[Stored entries]
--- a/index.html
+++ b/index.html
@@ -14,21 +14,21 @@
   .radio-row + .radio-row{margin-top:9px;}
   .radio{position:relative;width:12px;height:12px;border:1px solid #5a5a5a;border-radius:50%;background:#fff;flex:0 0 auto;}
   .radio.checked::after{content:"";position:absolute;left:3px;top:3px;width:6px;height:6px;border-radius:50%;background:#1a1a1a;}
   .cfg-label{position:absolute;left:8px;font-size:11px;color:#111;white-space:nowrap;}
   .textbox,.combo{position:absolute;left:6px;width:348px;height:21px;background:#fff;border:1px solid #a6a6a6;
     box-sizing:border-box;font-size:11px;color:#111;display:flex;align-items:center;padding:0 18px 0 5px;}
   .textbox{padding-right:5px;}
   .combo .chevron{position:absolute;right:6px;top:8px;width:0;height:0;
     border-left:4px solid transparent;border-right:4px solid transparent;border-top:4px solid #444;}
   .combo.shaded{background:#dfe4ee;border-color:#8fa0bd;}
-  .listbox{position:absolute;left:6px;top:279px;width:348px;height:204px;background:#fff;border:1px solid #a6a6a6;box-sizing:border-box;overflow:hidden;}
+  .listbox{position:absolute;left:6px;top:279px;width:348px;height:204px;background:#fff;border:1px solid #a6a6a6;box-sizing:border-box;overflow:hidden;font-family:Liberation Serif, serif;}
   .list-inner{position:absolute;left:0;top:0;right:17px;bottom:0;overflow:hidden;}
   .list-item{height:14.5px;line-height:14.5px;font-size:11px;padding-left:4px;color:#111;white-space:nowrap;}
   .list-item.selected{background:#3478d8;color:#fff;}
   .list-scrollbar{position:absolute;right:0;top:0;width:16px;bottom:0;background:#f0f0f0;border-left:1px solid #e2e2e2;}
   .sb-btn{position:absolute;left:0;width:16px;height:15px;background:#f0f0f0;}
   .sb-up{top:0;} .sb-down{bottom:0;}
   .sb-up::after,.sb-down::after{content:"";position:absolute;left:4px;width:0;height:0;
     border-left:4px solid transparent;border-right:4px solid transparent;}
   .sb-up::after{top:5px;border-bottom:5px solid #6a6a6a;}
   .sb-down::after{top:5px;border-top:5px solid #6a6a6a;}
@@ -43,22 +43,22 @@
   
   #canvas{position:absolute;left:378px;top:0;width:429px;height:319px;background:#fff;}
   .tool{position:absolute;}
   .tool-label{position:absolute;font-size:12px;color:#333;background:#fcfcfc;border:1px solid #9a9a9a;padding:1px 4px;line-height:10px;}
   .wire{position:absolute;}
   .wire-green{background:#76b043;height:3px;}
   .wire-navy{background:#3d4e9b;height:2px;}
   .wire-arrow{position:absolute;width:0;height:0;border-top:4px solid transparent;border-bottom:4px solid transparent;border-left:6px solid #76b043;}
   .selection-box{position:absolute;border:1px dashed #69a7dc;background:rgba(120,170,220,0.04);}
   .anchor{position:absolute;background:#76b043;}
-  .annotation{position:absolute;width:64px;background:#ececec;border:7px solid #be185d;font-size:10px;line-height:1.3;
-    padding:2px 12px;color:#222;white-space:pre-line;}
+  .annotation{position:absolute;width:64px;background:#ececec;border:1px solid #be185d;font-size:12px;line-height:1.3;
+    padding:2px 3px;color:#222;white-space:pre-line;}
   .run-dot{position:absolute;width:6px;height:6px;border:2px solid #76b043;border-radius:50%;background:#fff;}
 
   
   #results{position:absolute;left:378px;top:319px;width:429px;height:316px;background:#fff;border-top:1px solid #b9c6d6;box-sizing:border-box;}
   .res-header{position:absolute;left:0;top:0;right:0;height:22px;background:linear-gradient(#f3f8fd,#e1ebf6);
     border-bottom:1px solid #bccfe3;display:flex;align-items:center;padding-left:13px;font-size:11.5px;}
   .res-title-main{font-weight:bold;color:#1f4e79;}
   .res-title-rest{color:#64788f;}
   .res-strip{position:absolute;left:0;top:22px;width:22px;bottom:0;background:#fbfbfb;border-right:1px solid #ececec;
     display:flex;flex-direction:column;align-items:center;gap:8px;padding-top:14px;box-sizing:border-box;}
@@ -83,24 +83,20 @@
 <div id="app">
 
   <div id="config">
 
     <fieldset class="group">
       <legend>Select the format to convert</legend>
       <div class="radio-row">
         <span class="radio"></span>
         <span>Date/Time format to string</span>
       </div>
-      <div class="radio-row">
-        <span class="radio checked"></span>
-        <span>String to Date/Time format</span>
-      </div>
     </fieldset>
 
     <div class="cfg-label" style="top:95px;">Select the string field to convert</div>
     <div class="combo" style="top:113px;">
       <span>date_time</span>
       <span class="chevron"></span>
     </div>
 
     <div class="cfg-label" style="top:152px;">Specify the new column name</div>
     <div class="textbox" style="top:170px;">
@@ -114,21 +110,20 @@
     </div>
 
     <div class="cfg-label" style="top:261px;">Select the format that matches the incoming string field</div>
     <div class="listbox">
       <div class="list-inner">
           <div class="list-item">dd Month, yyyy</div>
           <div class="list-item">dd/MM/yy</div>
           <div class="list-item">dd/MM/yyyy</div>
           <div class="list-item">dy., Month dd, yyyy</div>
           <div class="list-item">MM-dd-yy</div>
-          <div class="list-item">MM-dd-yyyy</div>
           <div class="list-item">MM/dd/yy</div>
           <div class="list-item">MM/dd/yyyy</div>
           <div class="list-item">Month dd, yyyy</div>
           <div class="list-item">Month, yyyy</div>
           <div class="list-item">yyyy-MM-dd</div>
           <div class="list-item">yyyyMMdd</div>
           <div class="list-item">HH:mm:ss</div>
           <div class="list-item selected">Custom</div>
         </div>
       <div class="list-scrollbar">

**Your assignment:** Which lines above include the string "chevron"? Show them.

**Reply:**
   .combo .chevron{position:absolute;right:6px;top:8px;width:0;height:0;
       <span class="chevron"></span>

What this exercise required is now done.